HÓSPEDE À REVELIA


Como se guarda uma relíquia de família: é dessa forma que forçosamente te hospedo, profana no sacrário dos sacrários. Não te dei nome nem finalidade, não te vi na Globo nem ali na esquina, nem famosa nem desconhecida tampouco alguém dirá que és. Também, para ser sincero, não sei nem de lourice nem morenidade que doure ou alveje tua pele, nem de cabelos lisos ou cacheados, nem de palavra tua que tenha ficado, ressoando, em meus ouvidos. Te conservo em silhueta indefinida, até que venha a hecatombe que dizime a raça humana, e tudo indica que não tarda esse momento.

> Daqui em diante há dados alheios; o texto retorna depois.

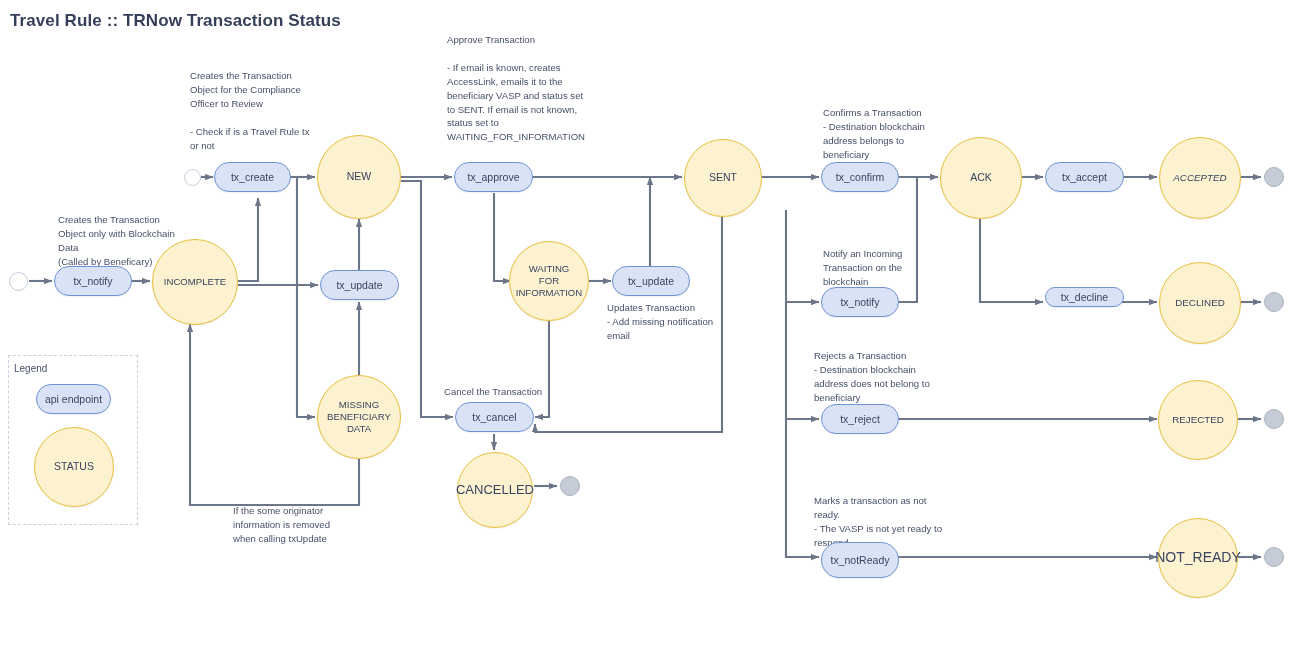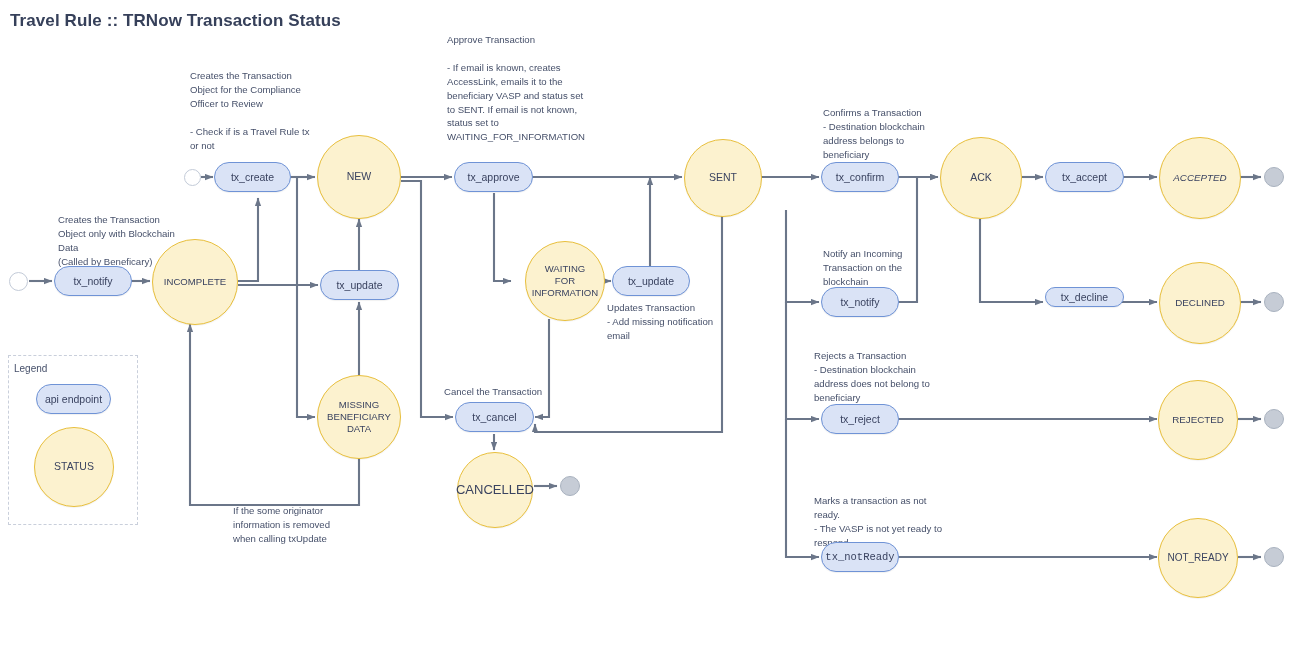"WAITING" div.node { left: 525px -> 509px }
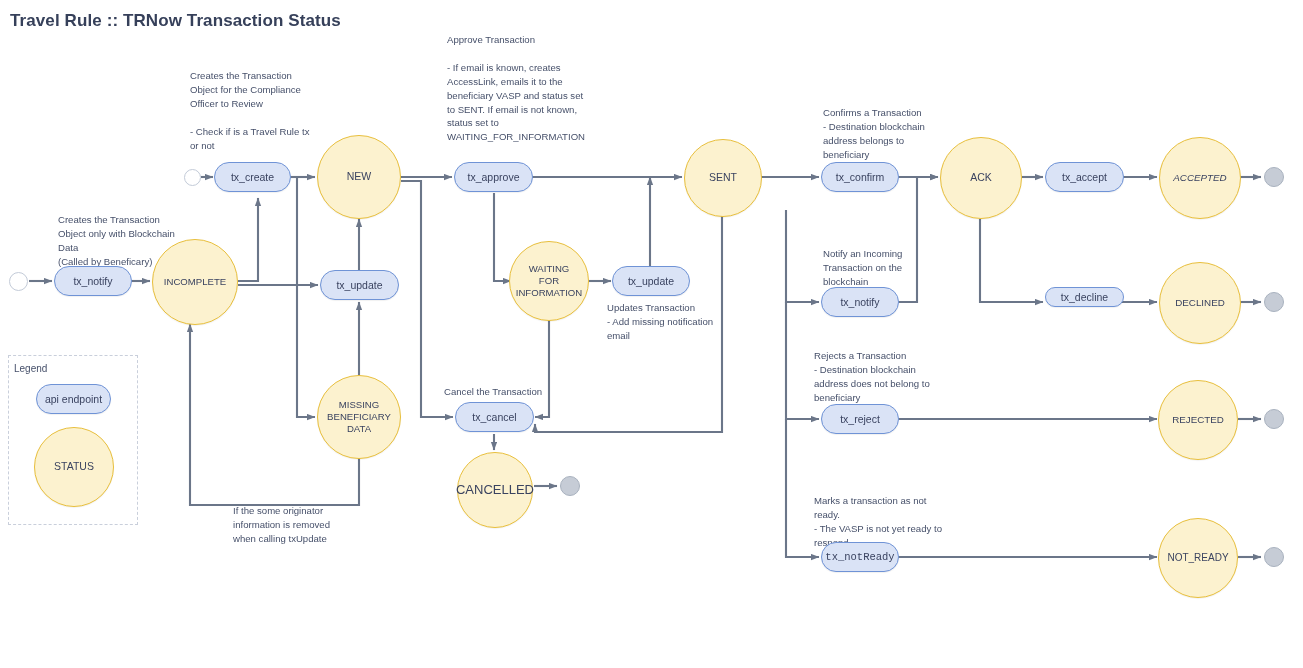"tx_notReady" div.node { font-family: Liberation Mono, monospace -> none; height: 30px -> 36px }
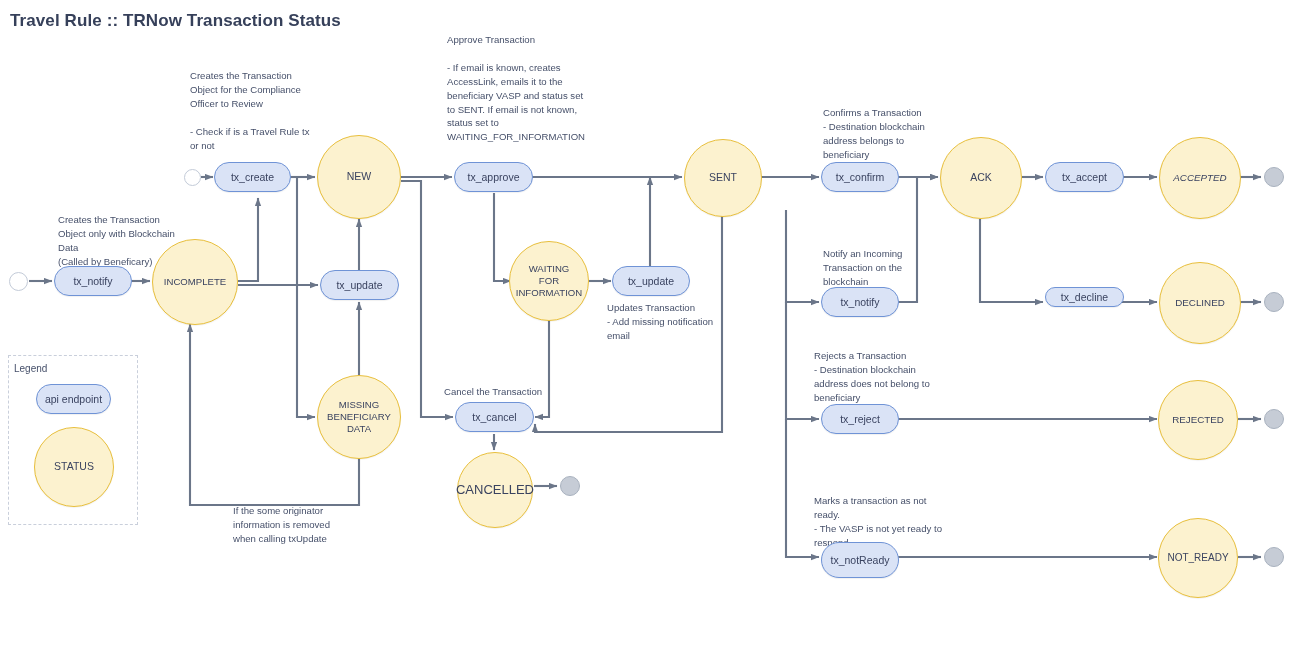"NOT_READY" span { font-size: 10px -> 14px }
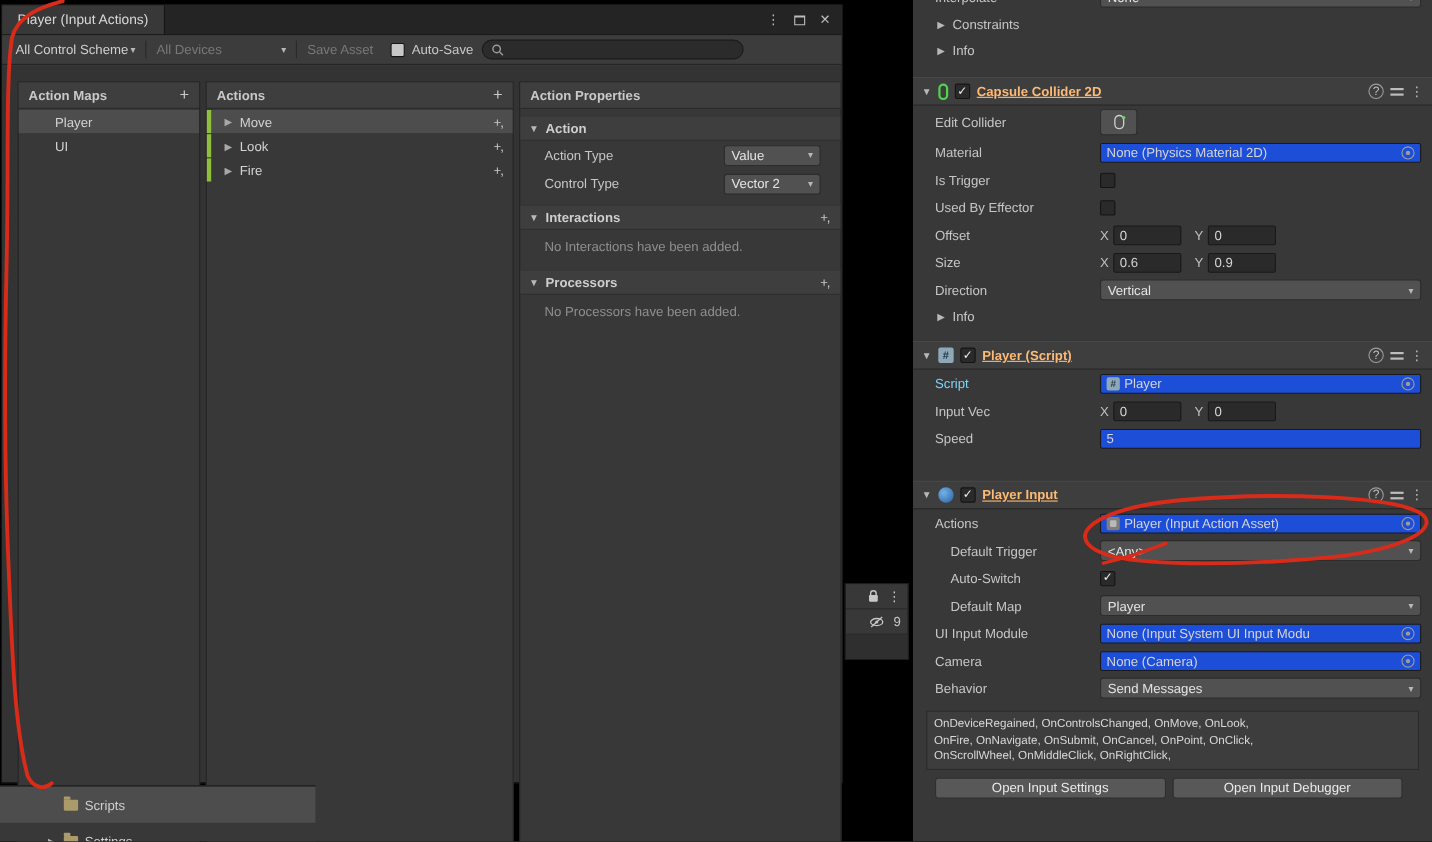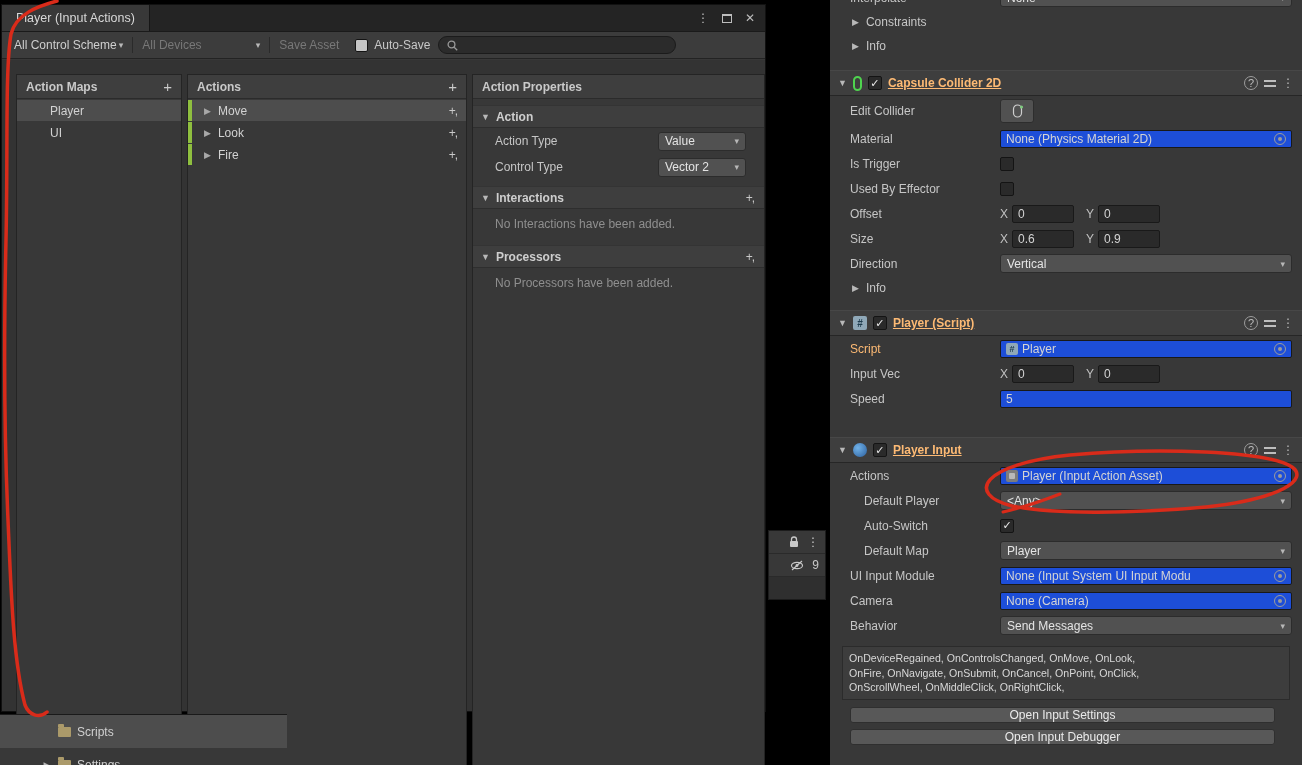"Script" .ilbl.dim { color: #fdba74 -> #7dd3fc }
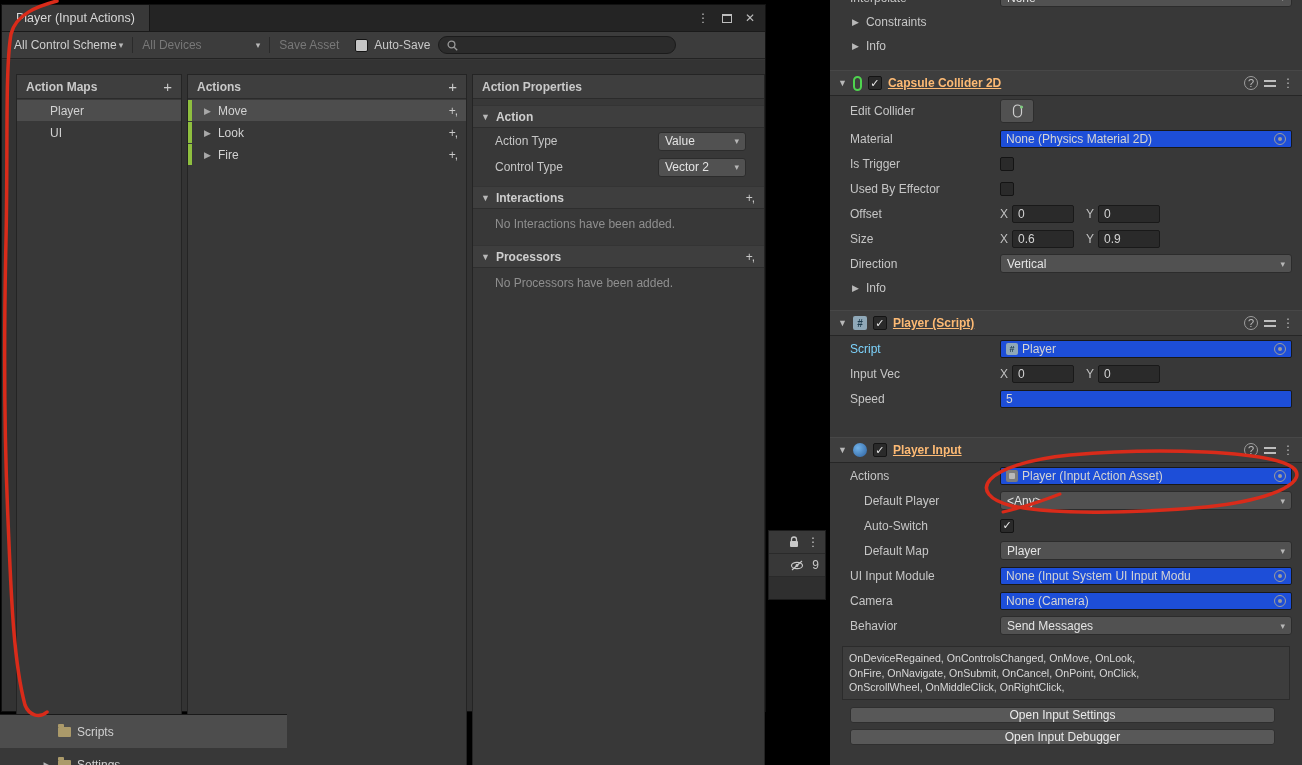"Default Player" span.ilbl { text: Player -> Trigger }
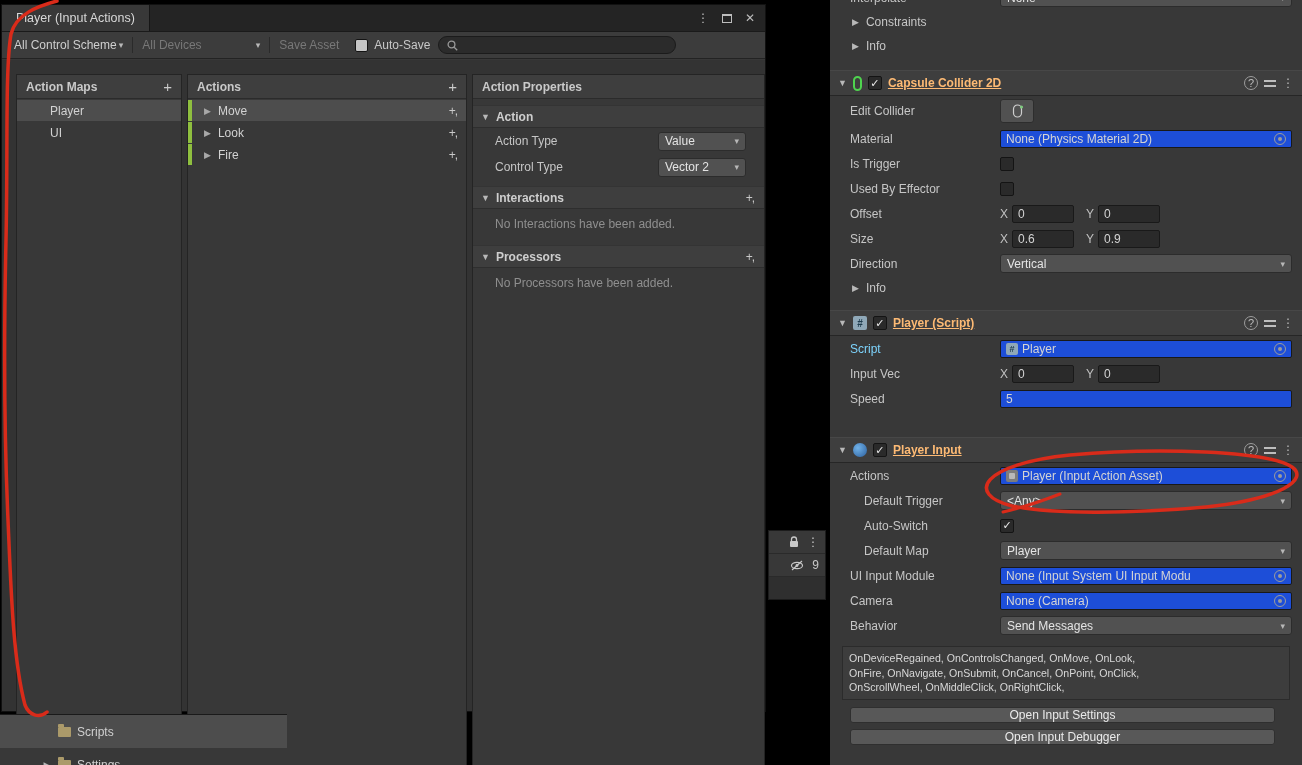"Open Input Settings" .btnrow { flex-direction: column -> none }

Marmórea e absoluta nunca te apresentaste. Não, não é materialmente organizada que fazes parte de meus móveis e utensílios, que surges pelos quadros nas paredes e impregnas com teu cheiro até os vapores das panelas. Existes enquanto ser que não há de ser, e fora da abstração jamais terás sobrevida, até porque perderias fatalmente teu encanto. És o ingresso para a ópera de encenação incerta e final arrebatador, sabes disso e tiras partido dessa opacidade para manter-me em labirinto, venerando-te sem nada que justifique a adoração. Estavas na Pedra de Roseta e estarás entre os eleitos no juízo final, permaneceste fóssil na noite paleozóica e talvez ganhem teu útero as ogivas nucleares. De tua boca saem o sânscrito e a gíria dos internautas, numa babel que nada diz e a nada leva. Estudaste em colégio interno e queimaste sutiãs, sei que fizeste amor com quem quer que te olhasse demoradamente. E é dona das atenções no baile que te vejo agora, manipuladora e egocêntrica, consciente dos teus dotes e tirana, atemporal Cleópatra de caprichos tantos. Trato-te no feminino mas escapaste para aquém ou além do gênero, pois podes muito bem ser duna ou vulcão, montanha ou penhasco,primavera ou verão, como melhor te aprouver. Há os que te chamam musa, há os que te chamam deusa, e assim vais roubando o sono com tua indefinição. Pois seja como quiseres. Só te peço que me alivies um pouco o peso de te levar.